この季節、こんな本がおすすめです
今月のテーマ 
『青空のむこう』
アレックス・シアラー 著
金原瑞人 訳
空は不思議だ。どこからどこまでが空なのだろう。空には果てがあるのだろうか。空の向こうにはどんな世界が待っているのか。秋になると、空の色が違ってくる。夏の濃い青空とはどこか違った色。澄んで軽やかにハミングしているような青空。その青空にふと心を向けると、人間が小さな小さな生き物であることがわかってくる。その小さな生き物心の底にはとても優しい気持ちが本来的に潜んでいることを青空が教えてくれる。
『青空のむこう』の主人公は、少年ハリー。ハリーは姉とケンカしたすぐあと自転車で買い物に行き、トラックにはねられ死んでしまう。だが、この小説ではハリーの死後の世界が語られる。まるでハリーがまだ生きているかのようだ。

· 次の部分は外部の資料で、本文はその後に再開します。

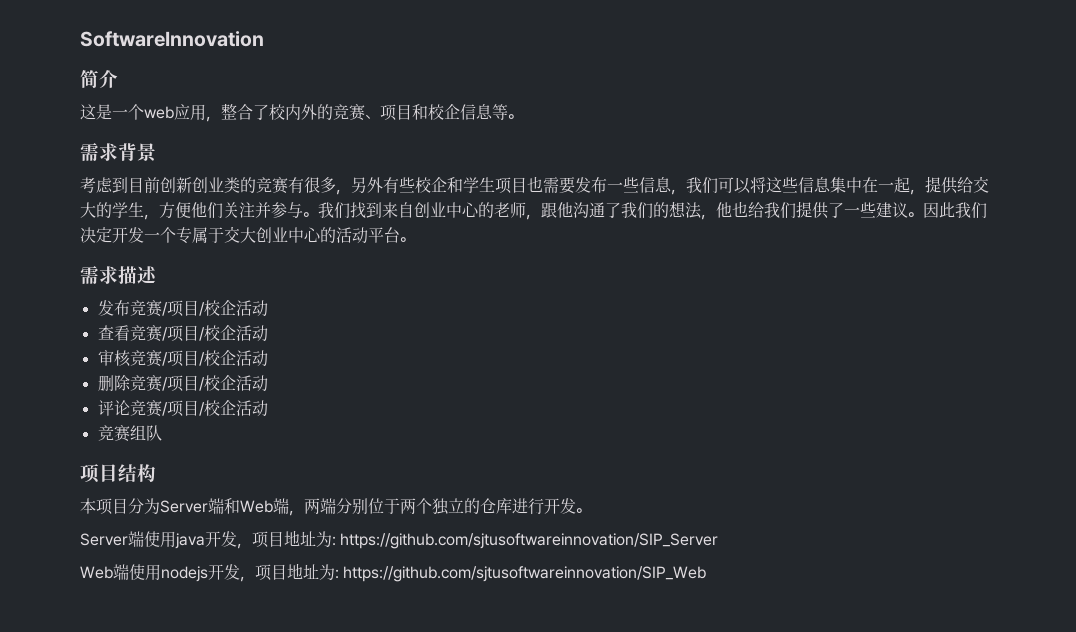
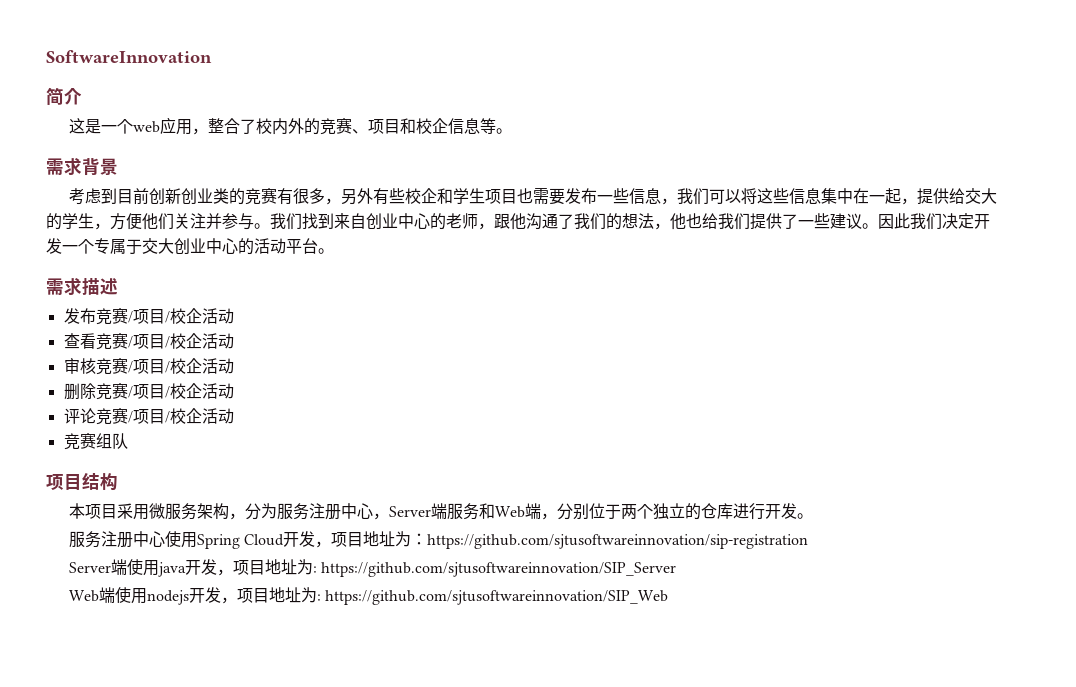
- 本项目分为Server端和Web端，两端分别位于两个独立的仓库进行开发。
+ 本项目采用微服务架构，分为服务注册中心，Server端服务和Web端，分别位于两个独立的仓库进行开发。
+ 服务注册中心使用Spring Cloud开发，项目地址为：https://github.com/sjtusoftwareinnovation/sip-registration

ハリーは、もちろん<死者の国>にいるのだが、ある日、青空から<生者の国>に降りてくる。姉とケンカしたとき「ぼくが死んだらきっと後悔する」と姉に言い、そのとき姉は「後悔するもんですか」と答えたのだ。その直後の事故だったので、姉はすごく悩んでいるだろう。どうしても姉に謝らなければならない。そう思って青空から降りてきたのだ。
なぜなら<死者の国>ではやり残したことがあると、<彼方の青い世界>に行けないからだ。その世界は、決して沈まない夕日の向こうの空の彼方にある。<死者の国>ではみんながその<彼方の青い世界>に憧れる。<生者の国>に降りてきた少年は、幽霊となって懐かしい学校や映画館、それに家に戻ってくる。だが、かつての友だちも先生も両親も、誰もハリーに気づいてくれない。やっとの思いで姉の部屋に入り込み、超能力を発揮して姉のエンピツを立たせ、おわびのことばを書くことに成功する。そしてハリーは虹を伝って空に帰り、思い残すこともなく、<彼方の青い世界>を目指すのである。
このちょっと不思議な、青空を舞台に死者ばかりが登場する小説で、作者は何を言いたかったのだろう。童話のような描き方だし、変な表現だが死者たちがじつに生き生きとしている。少年が空を飛ぶ冒険小説ともいえる。死後の世界がこんなに明るく描かれているのに驚かされる。
<彼方の青い世界>にいくとどうなるのか。それは、ここでは明かさない。だが、1人の人間の、いやすべての生物の永遠性を作者は教えているのだと思う。それに、人間が心の底に有している優しさの大切なことも。
人は死んだらどうなるのだろうか。生命は循環するのだろうか?そんなことを考えていると、これはずいぶん哲学的な小説のようにも思えてくる。
作者のアレックス・シアラーは、30以上もの仕事を経験し、子ども向け、大人向けの小説を多数発表するイギリスの作家だという。
「青空のむこう」に心を向けて生きていきたいと、私はしみじみ思った。
『空のうた』 おーなり由子
著者は童話作家で絵本も書く。「空はこわくてやさしくてほんとにきれい」。青空の写真や絵をちりばめたデザインに、詩のことばが豊かに躍る。「気がつくと/空ばっかりみている」著者がいる。
『あかね空』 山本一力
江戸・深川を舞台に小さな豆腐屋に命をかける一家のドラマ。ひたむきに生きる職人を励ますように「あかね色」の空が美しい。山本周五郎を思わせる2001年直木賞作家の筆致が冴える時代小説。
『空のレンズ』 片山恭一
ネットで更新する少年少女が主人公。「空のレンズ」というキーワードを軸に、現実とバーチャル世界をつなぐ再生の物語。新刊『満月の夜、モビィ・ディックが』(小学館)などのある気鋭作家だ。